First of all, LetMeGo is not only about low prices: it's about offers
customized for each traveler depending on his/her needs (VentureBeat nailed it
down here: <http://bit.ly/5vioZZ> ). Nevertheless, given that LetMeGo's
pricing is "semiopaque" (the bids submitted by the lodging are ONLY visible to
the traveler that submitted the itinerary), we think that some lodgings will
offer prices below what they publish in CHAINWEBSITE.COM. This would be
relatively similar to the way hotels do with other opaque-pricing service like
Priceline and Hotwire that allow them to forget about parity. Time will tell
if this assumption is correct.

By the way, we are not counting on large chains for our success. In fact, we
want to work primarily with independent and small hotels, bed and breakfasts,
and the large vacation rental market. Our system has been designed with them
in mind first. Why? Because this area of the industry has a lot of potential
that hasn't been discovered yet, and because I am against large corporations
with too much power.

In reference to the chicken/egg dilemma, we have secured access to large
databases of lodgings. We are inviting them all to list their lodgings for
free using a very intuitive interface.

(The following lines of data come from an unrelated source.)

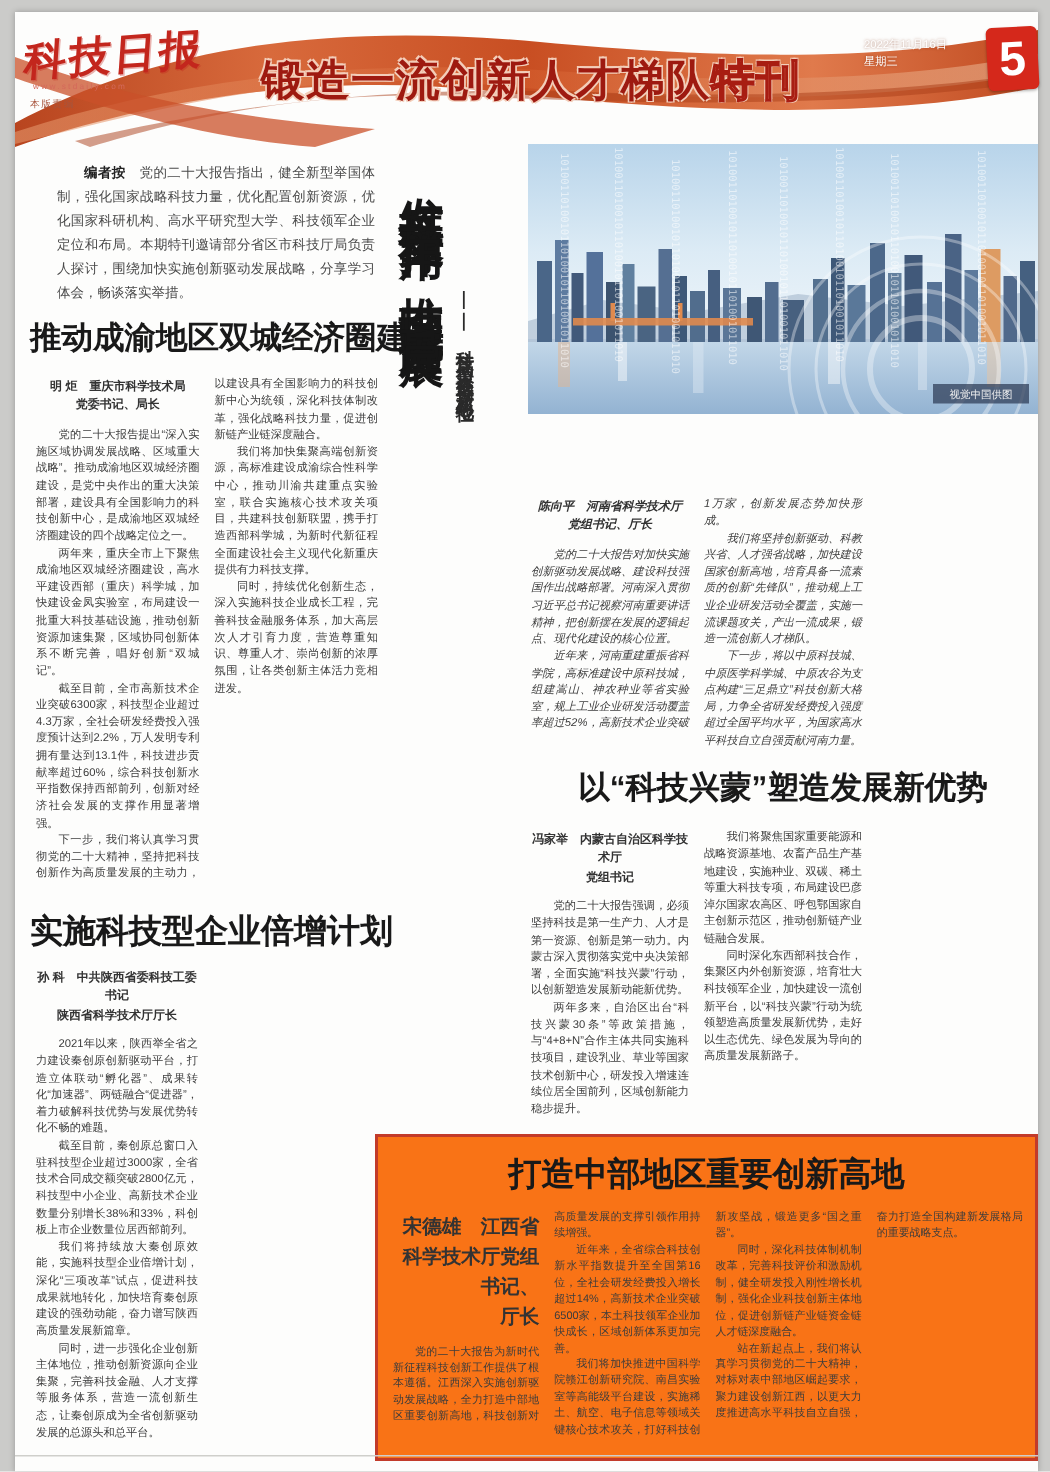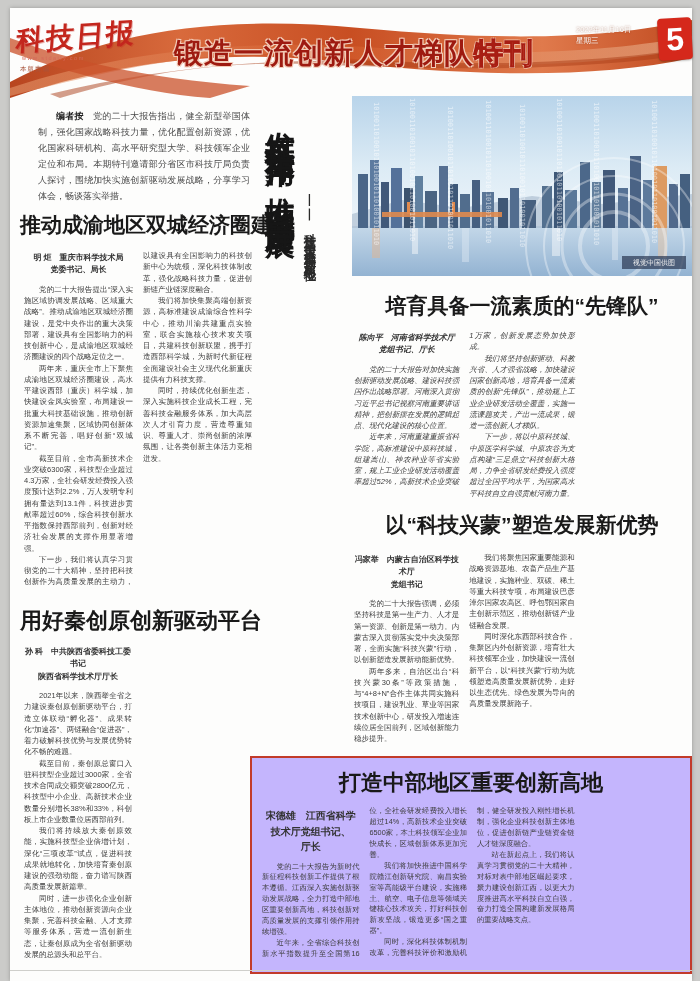"培育具备一流素质的“先锋队”" div.art-title { html: <div>培育具备一流素质的“先锋队”</div> -> none }
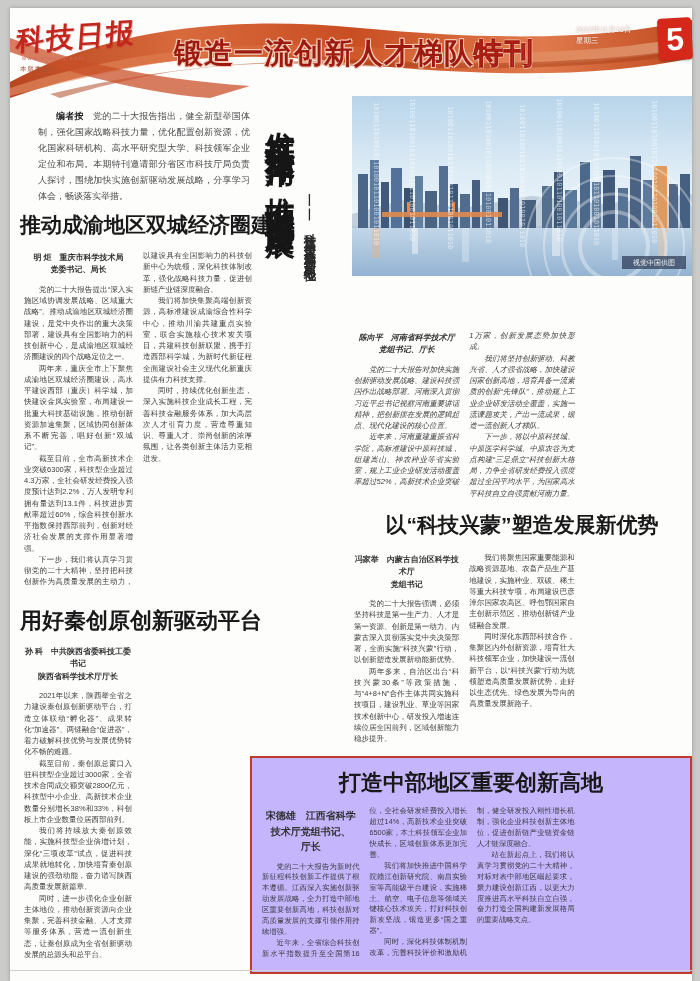"用好秦创原创新驱动平台" div.art-title { text: 用好秦创原创新驱动平台 -> 实施科技型企业倍增计划 }
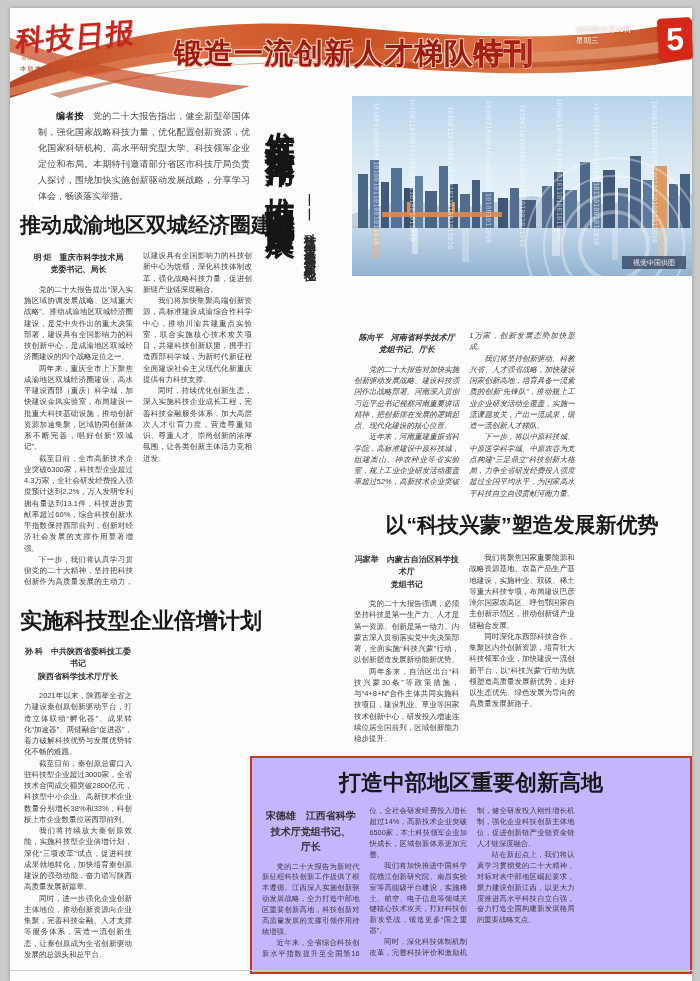"打造中部地区重要创新高地" .redbox { background: #c4b5fd -> #f97316 }
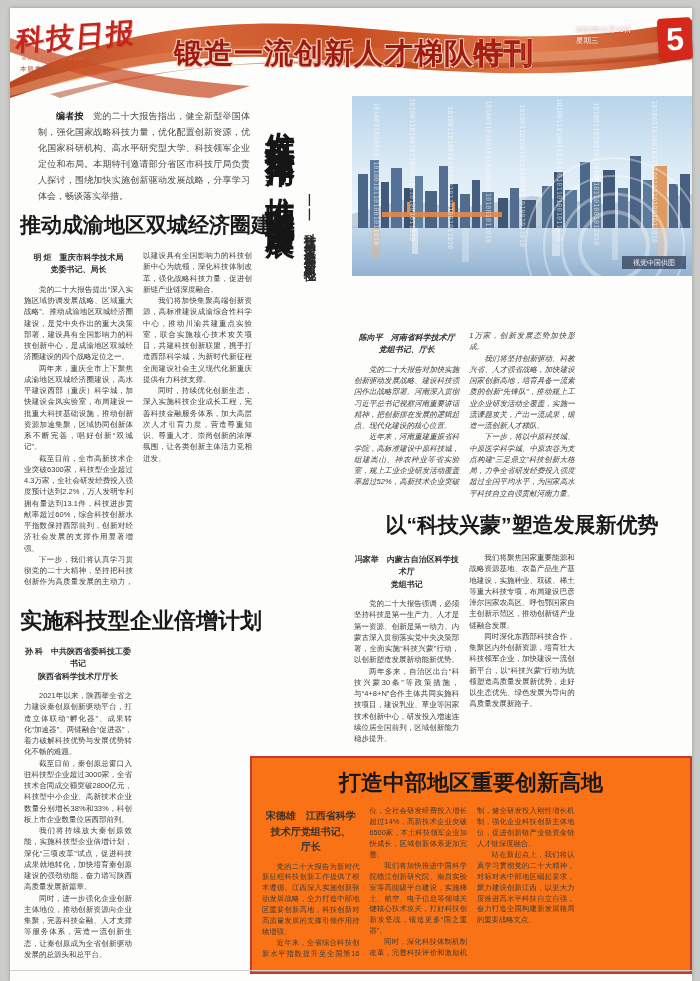"宋德雄 江西省科学技术厅党组书记、" #a5-body .byline { font-size: 10px -> 13px; text-align: none -> right }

They will only pay us a 10% commission
per booking after they get paid.

We are staying away from the GDSs for now because most independent lodgings
don't use them (outside the US independent lodgings account for more than 80%
of the market). Also, because our service, as I mentioned above, is about
custom offers and service, and not only about real-time and the-lowest
pricing.

I had the "pleasure" of chatting with the VPs of Revenue Management of two of
the largest hotel chains in the US and in the world. As you predicted in your
comments, they didn't like LetMeGo's model. That, for me, was a good sign.

Thank you Matt!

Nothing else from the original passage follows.